ARC Centre of Excellence in Convergent Bio-Nano Science and Technology, Monash Institute of Pharmaceutical Sciences, Monash University , Parkville, Victoria 3052, Australia.
ARC Centre of Excellence in Convergent Bio-Nano Science and Technology and the Department of Chemical and Biomolecular Engineering, The University of Melbourne , Parkville, Victoria 3010, Australia.
ACS Appl Mater Interfaces. 2017 Feb 22;9(7):6444-6452. doi: 10.1021/acsami.6b15459. Epub 2017 Feb 10.
Hollow glycopolymer microcapsules were fabricated by hydrogen-bonded layer-by-layer (LbL) assembly, and their interactions with a set of antigen presenting cells (APCs), including dendritic cells (DCs), macrophages (MACs), and myeloid derived suppressor cells (MDSCs), were investigated. The glycopolymers were obtained by cascade postpolymerization modifications of poly(oligo(2-ethyl-2-oxazoline methacrylate)-stat-glycidyl methacrylate) involving the modification of the glycidyl groups with propargylamine and the subsequent attachment of mannose azide by copper(I)-catalyzed azide-alkyne cycloaddition (CuAAC).

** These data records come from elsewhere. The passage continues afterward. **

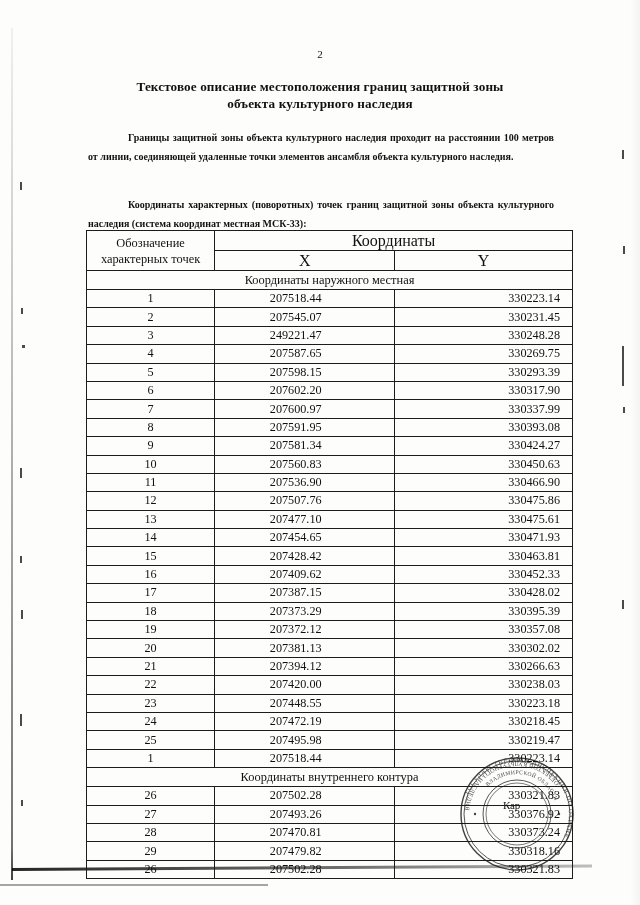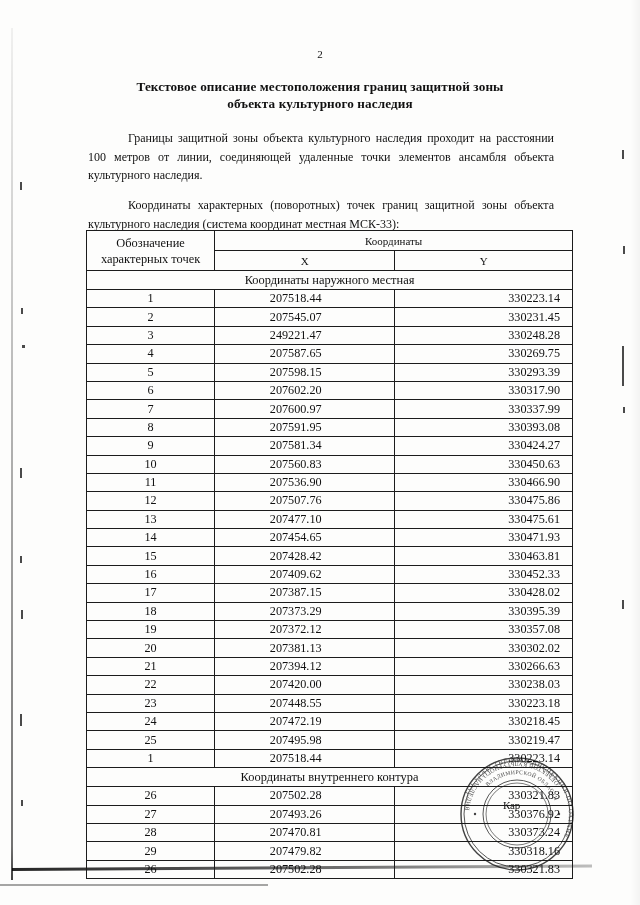--- a/index.html
+++ b/index.html
@@ -75,25 +75,26 @@
     width: 450px;
     text-align: center;
     font-weight: bold;
     font-size: 13.2px;
     line-height: 17px;
     letter-spacing: 0.1px;
   }
 
   .para {
     position: absolute;
-    font-size: 12px;
+    font-size: 10px;
     line-height: 18.5px;
     text-align: justify;
     text-indent: 40px;
     text-align-last: left;
+    font-weight: bold;
   }
   .para-1 { left: 88px; top: 129px; width: 466px; }
   .para-2 { left: 88px; top: 196px; width: 466px; }
 
   
   .coord-table {
     position: absolute;
     left: 86px;
     top: 230px;
     width: 487px;
@@ -101,21 +102,21 @@
     font-size: 12.2px;
     padding-left: 28px;
   }
   .coord-table td, .coord-table th {
     border: 1px solid #1c1c1c;
     padding: 0;
     font-weight: normal;
   }
   .coord-table .hdr {
     height: 19px;
-    font-size: 11px;
+    font-size: 16px;
   }
   .coord-table .hdr-left {
     text-align: center;
     line-height: 16px;
     font-size: 12.4px;
   }
   .coord-table .section-row td {
     text-align: center;
     height: 18px;
     font-size: 12.4px;

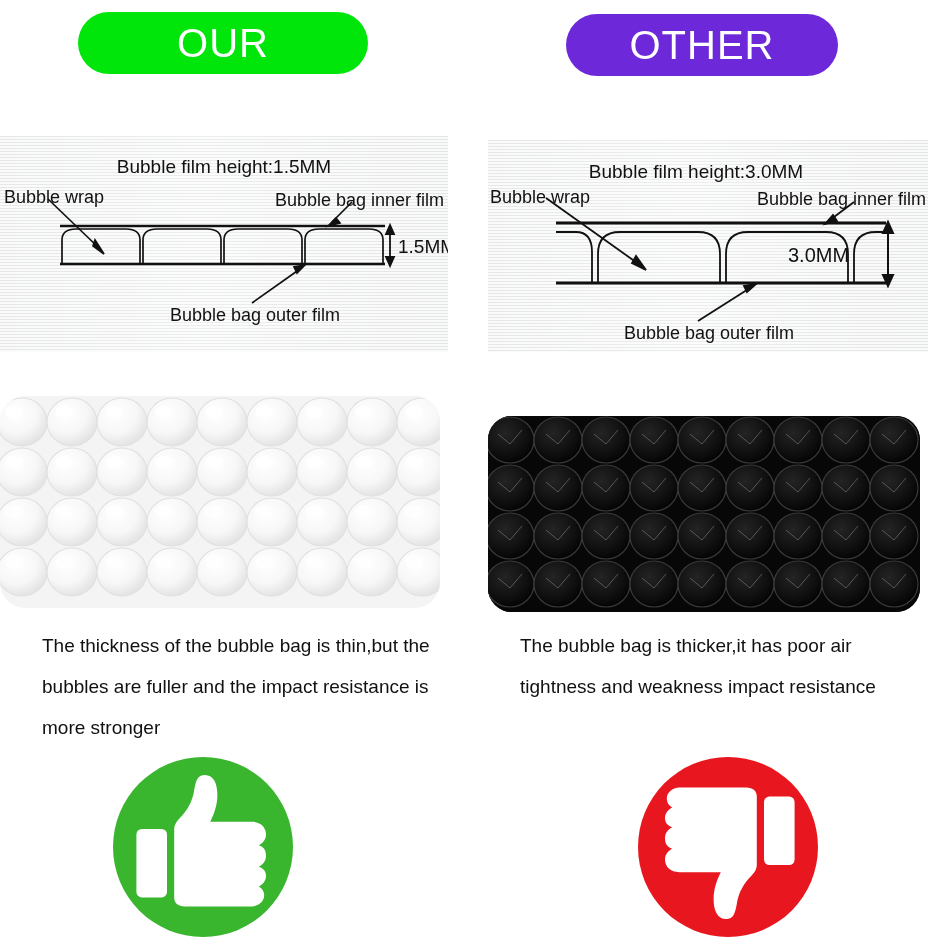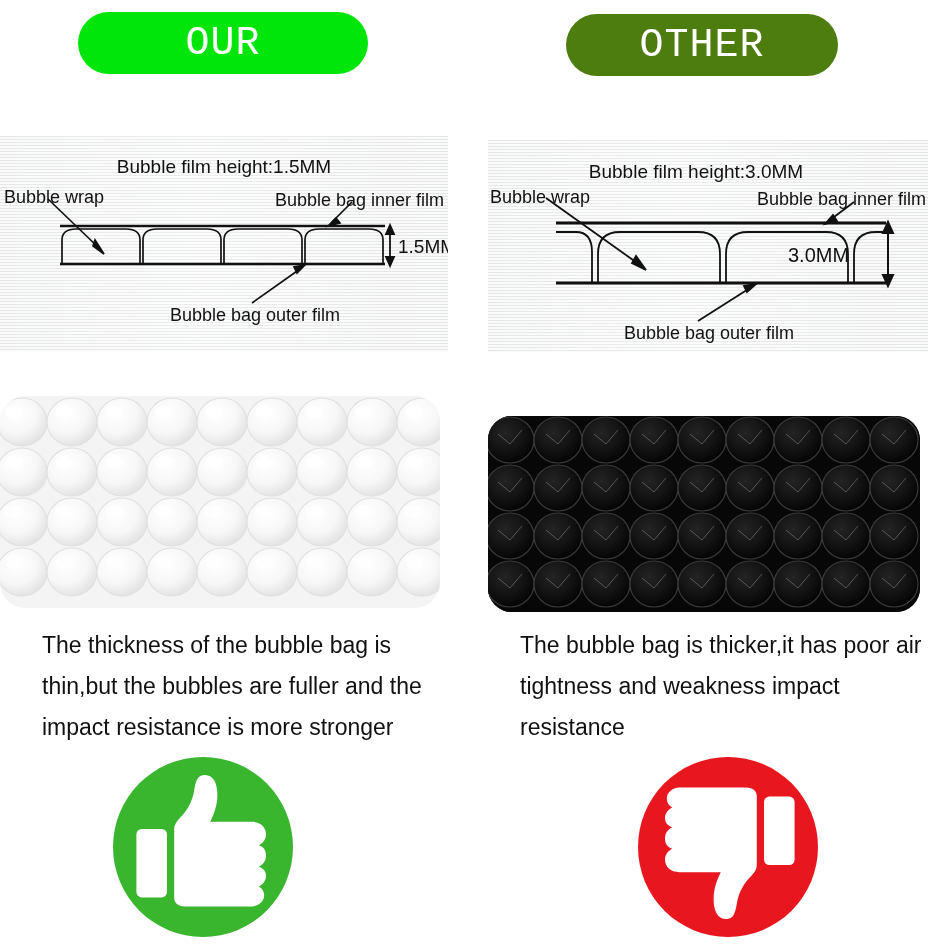--- a/index.html
+++ b/index.html
@@ -15,24 +15,23 @@
   
   .badge{
     position:absolute;
     height:62px;
     border-radius:32px;
     display:flex;align-items:center;justify-content:center;
     color:#ffffff;
     font-size:40px;
     letter-spacing:1px;
     font-weight:400;
-    font-family:Liberation Mono, monospace;
   }
   .badge-our{left:78px;top:12px;width:290px;background:#00e60b;}
-  .badge-other{left:566px;top:14px;width:272px;background:#4d7c0f;}
+  .badge-other{left:566px;top:14px;width:272px;background:#6d28d9;}
 
   
   .diagram{
     position:absolute;
     background:
       repeating-linear-gradient(
         to bottom,
         rgba(0,0,0,0.028) 0px,
         rgba(0,0,0,0.028) 1px,
         rgba(255,255,255,0.75) 1px,
@@ -53,21 +52,21 @@
   .photo-black{
     left:488px;top:416px;width:432px;height:196px;
     border-radius:24px;
     background:#0a0a0a;
   }
   .photo svg{display:block;width:100%;height:100%;}
 
   
   .caption{
     position:absolute;
-    font-size:23px;
+    font-size:19px;
     line-height:41px;
     color:#111111;
     white-space:pre-line;
   }
   .caption-left{left:42px;top:625px;width:420px;}
   .caption-right{left:520px;top:625px;width:410px;}
 
   
   .verdict{position:absolute;width:180px;height:180px;border-radius:50%;}
   .verdict svg{display:block;width:100%;height:100%;}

Multilayer assembly of the hydrogen-bonding pair (glycopolymer/poly(methacrylic acid) (PMA)) onto planar and particulate supports (SiO particles, d = 1.16 μm) yielded stable glycopolymer films upon cross-linking by CuAAC. The silica (SiO) particle templates were removed yielding hollow monodisperse capsules, as demonstrated by fluorescence and scanning electron microscopy. Cellular uptake studies using flow cytometry revealed the preferential uptake of the capsules by DCs when compared to MACs or MDSCs. Mannosylated capsules showed a cytokine independent cis-upregulation of CD80 specifically on DCs and a trans-downregulation of PDL-1 on MDSCs. Thus, the glycopolymer capsules may have potential as vaccine carriers, as they are able to upregulate costimulatory molecules for immune cell stimulation on DCs and at the same time downregulate immune inhibitory receptors on suppressor APC such as MDSCs.
通过氢键层层(LbL)组装制备了中空糖基聚合物微胶囊,并研究了它们与一组抗原呈递细胞(APCs)的相互作用,包括树突状细胞(DCs)、巨噬细胞(MACs)和髓系来源的抑制性细胞(MDSCs)。糖聚合物是通过聚(聚(2-乙基-2-恶唑啉甲基丙烯酸酯)-stat-甲基丙烯酸缩水甘油酯)的级联后聚合修饰获得的,涉及用炔丙胺修饰缩水甘油基,随后通过铜(I)催化的叠氮-炔环加成(CuAAC)将甘露糖叠氮化物连接。将氢键对(糖聚合物/聚(甲基丙烯酸)(PMA))的多层组装到平面和颗粒状载体(SiO 颗粒,d = 1.16 μm)上,通过 CuAAC 交联后可得到稳定的糖聚合物膜。通过荧光和扫描电子显微镜证实,去除硅(SiO)颗粒模板后,可得到中空单分散胶囊。使用流式细胞术进行的细胞摄取研究表明,与 MACs 或 MDSCs 相比,DCs 优先摄取胶囊。甘露糖化胶囊可在 DCs 上独立于细胞因子地 cis 上调 CD80,同时在 MDSCs 上 trans 下调 PDL-1。因此,糖聚合物胶囊作为疫苗载体具有潜力,因为它们能够在 DCs 上上调免疫细胞刺激的共刺激分子,同时下调抑制性 APC(如 MDSCs)上的免疫抑制受体。